第2ハウジング21内の燃焼ガスは、開放された連通孔41を通って第1ハウジング11内に流入し、第1クーラントフィルタ14を通って冷却及びろ過された後、第1ガス排出口から排出され、エアバッグを更に膨張させる。
エアバッグ用ガス発生器の軸方向断面図。 他実施形態のエアバッグ用ガス発生器の軸方向断面図。 他実施形態のエアバッグ用ガス発生器の軸方向断面図。 他実施形態のエアバッグ用ガス発生器の軸方向断面図。
符号の説明
100、200、300、400 エアバッグ用ガス発生器
10 第1ガス発生部
10a 第1燃焼室
11 第1ハウジング
12 第1ガス発生剤
13 第1点火器
14 第1クーラントフィルタ
17 第1ガス排出口
19 第1点火器カラー
20 第2ガス発生部
20a 第2燃焼室
21 第2ハウジング
22 第2ガス発生剤
23 第2点火器
24 第2クーラントフィルタ
27 第2ガス排出口
29 第2点火器カラー

Claims (5)

  1. 周壁に複数の第1ガス排出口を有するカップ形状の第1ハウジングの内部に、燃焼によりガスを発生させる第1ガス発生剤と、前記第1ガス発生剤を着火燃焼させる第1点火手段が配置された第1ガス発生部と、
    周壁に複数の第2ガス排出口を有するカップ形状の第2ハウジングの内部に、燃焼によりガスを発生させる第2ガス発生剤と、前記第2ガス発生剤を着火燃焼させる第2点火手段が配置された第2ガス発生部とを有し、
    前記第1ガス発生部と前記第2ガス発生部が、前記第2ハウジングの開口部に、前記第1ハウジングが底面側から挿入された状態で一体化されており、
    前記第2ハウジング内の前記第2ガス発生剤の充填量に応じて、前記第1ハウジングの挿入長さが調整されている、エアバッグ用ガス発生器。
  2. 前記第1点火手段が前記第1ハウジングの開口部に固定された第1点火器カラーに取り付けられ、前記第2点火手段が前記第2ハウジングの底面に固定された第2点火器カラーに取り付けられている、請求項1記載のエアバッグ用ガス発生器。
  3. 前記第1ハウジングの底面から所定長さの範囲が縮径されており、前記第1ハウジングの縮径部が前記第2ハウジングの開口部に挿入されている、請求項1又は2記載のエアバッグ用ガス発生器。

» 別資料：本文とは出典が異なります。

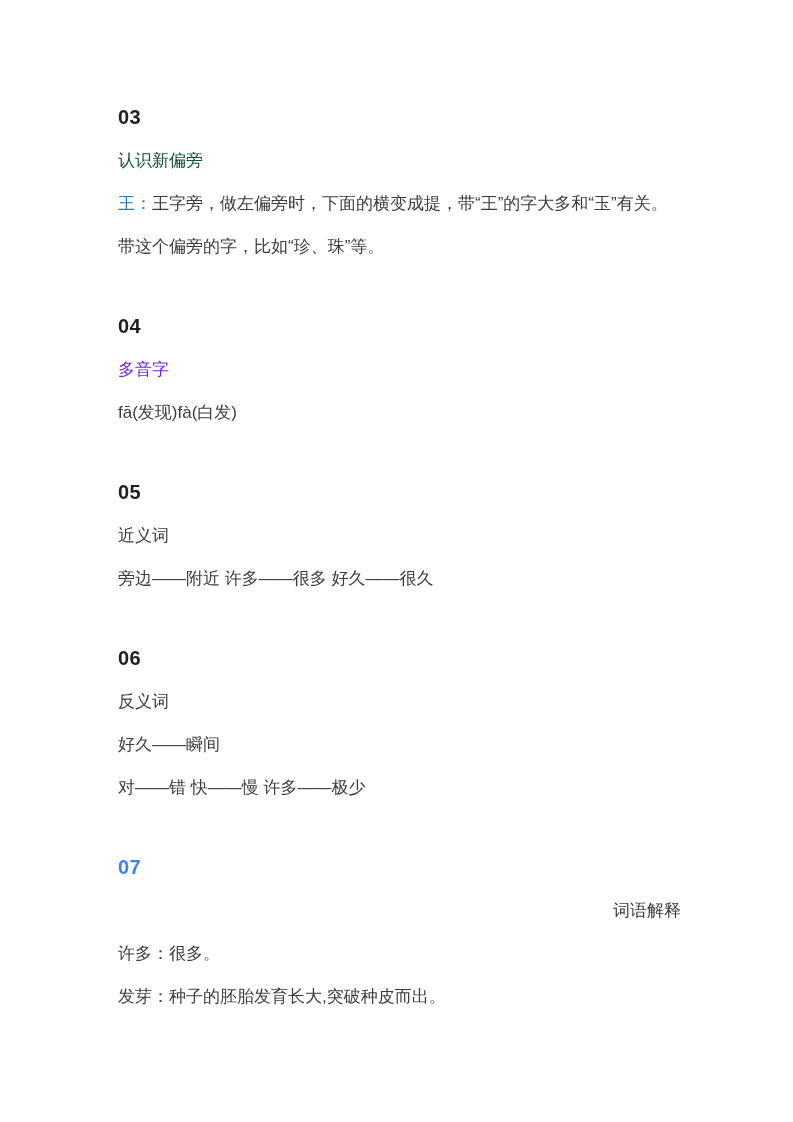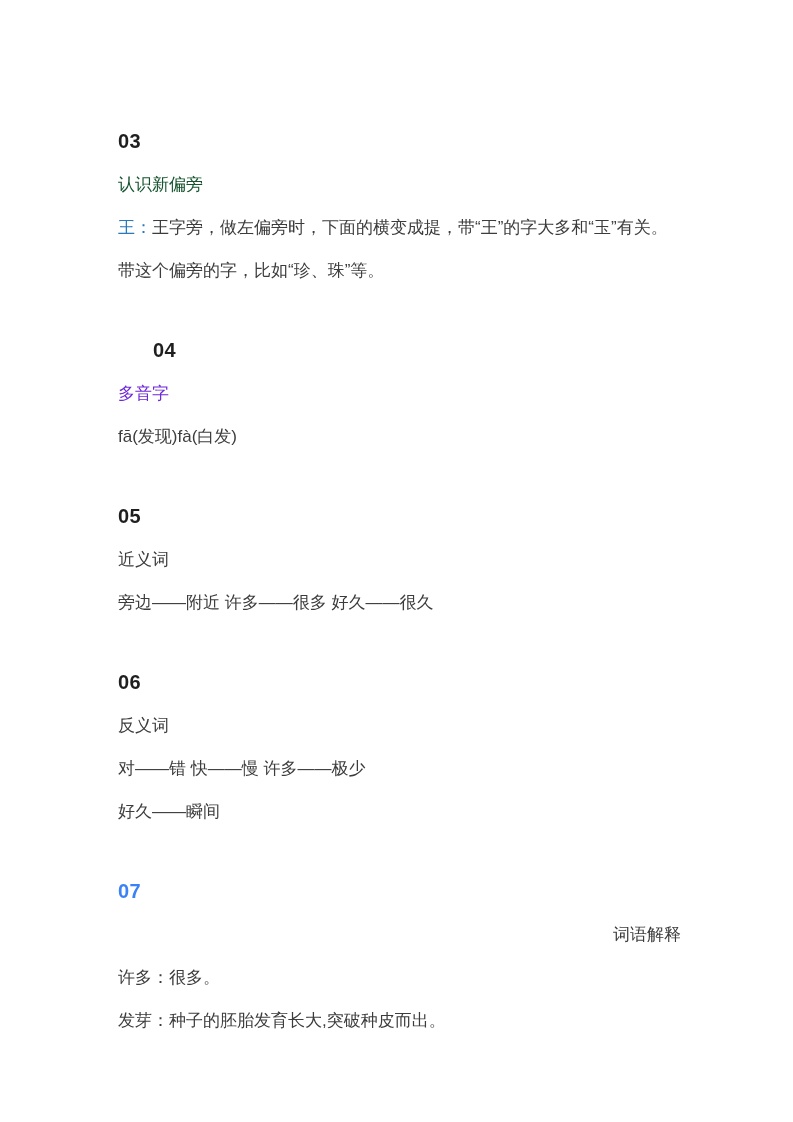"03" .content { padding: 120px 112px 0 118px -> 96px 112px 0 118px }
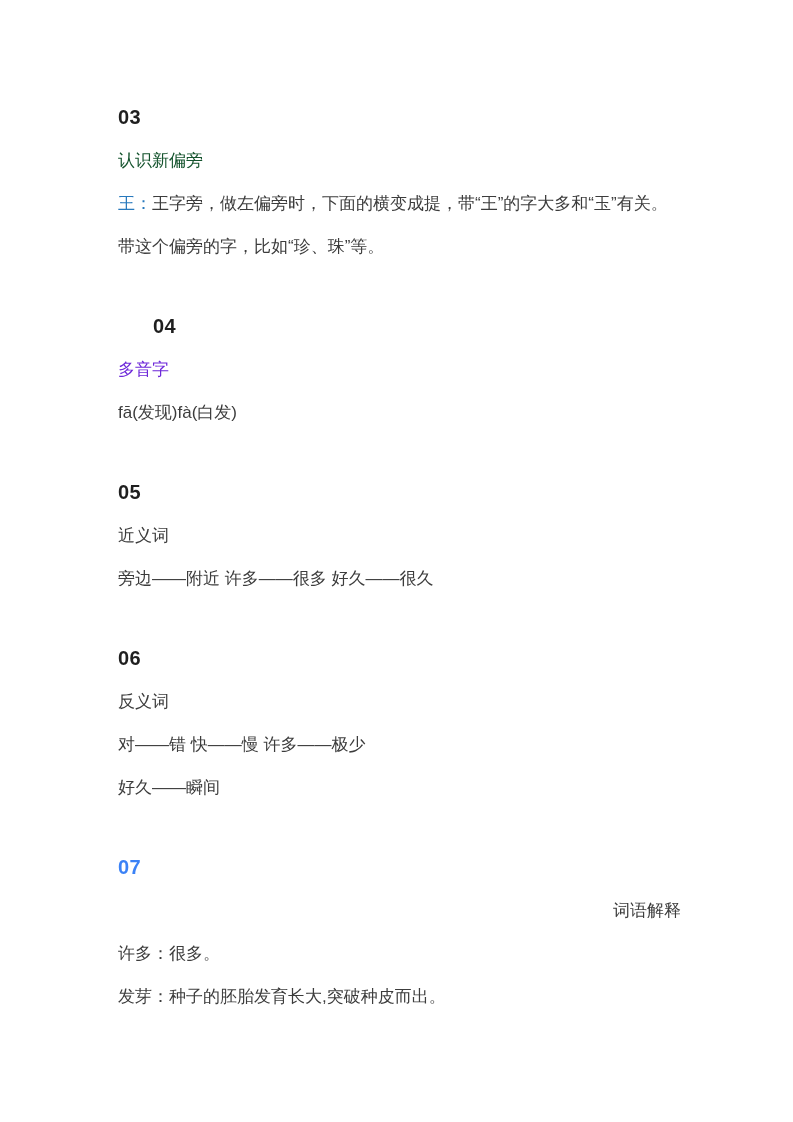"04" h2.sec-number { margin-left: 35px -> none }
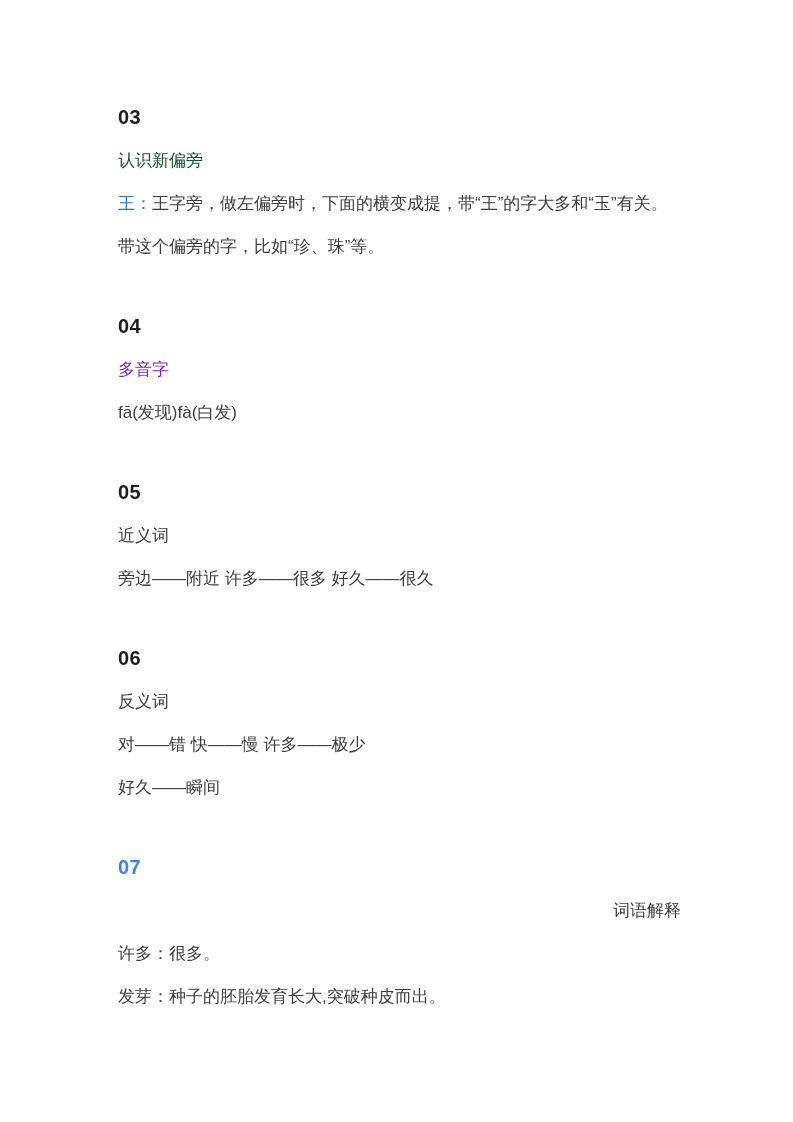"对——错 快——慢 许多——极少" p.para { order: before "好久——瞬间" -> after "好久——瞬间" }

  4. 前記第1ハウジング内に充填する前記第1ガス発生剤の量に応じて、前記第1点火器カラーの固定位置を調整する、請求項2又は3記載のエアバッグ用ガス発生器。
  5. 前記第1ハウジングの底面には、閉塞部材で閉塞された連通孔が設けられており、
    前記第2ハウジングは、前記第2ガス排出口とクーラントフィルタを有しておらず、
    前記第2ガス発生剤の燃焼により発生したガスは、閉塞部材の破壊により開放された前記連通孔を通って前記第1ハウジング内に流入し、前記第1ガス排出口から排出される、請求項1〜4のいずれか1項に記載のエアバッグ用ガス発生器。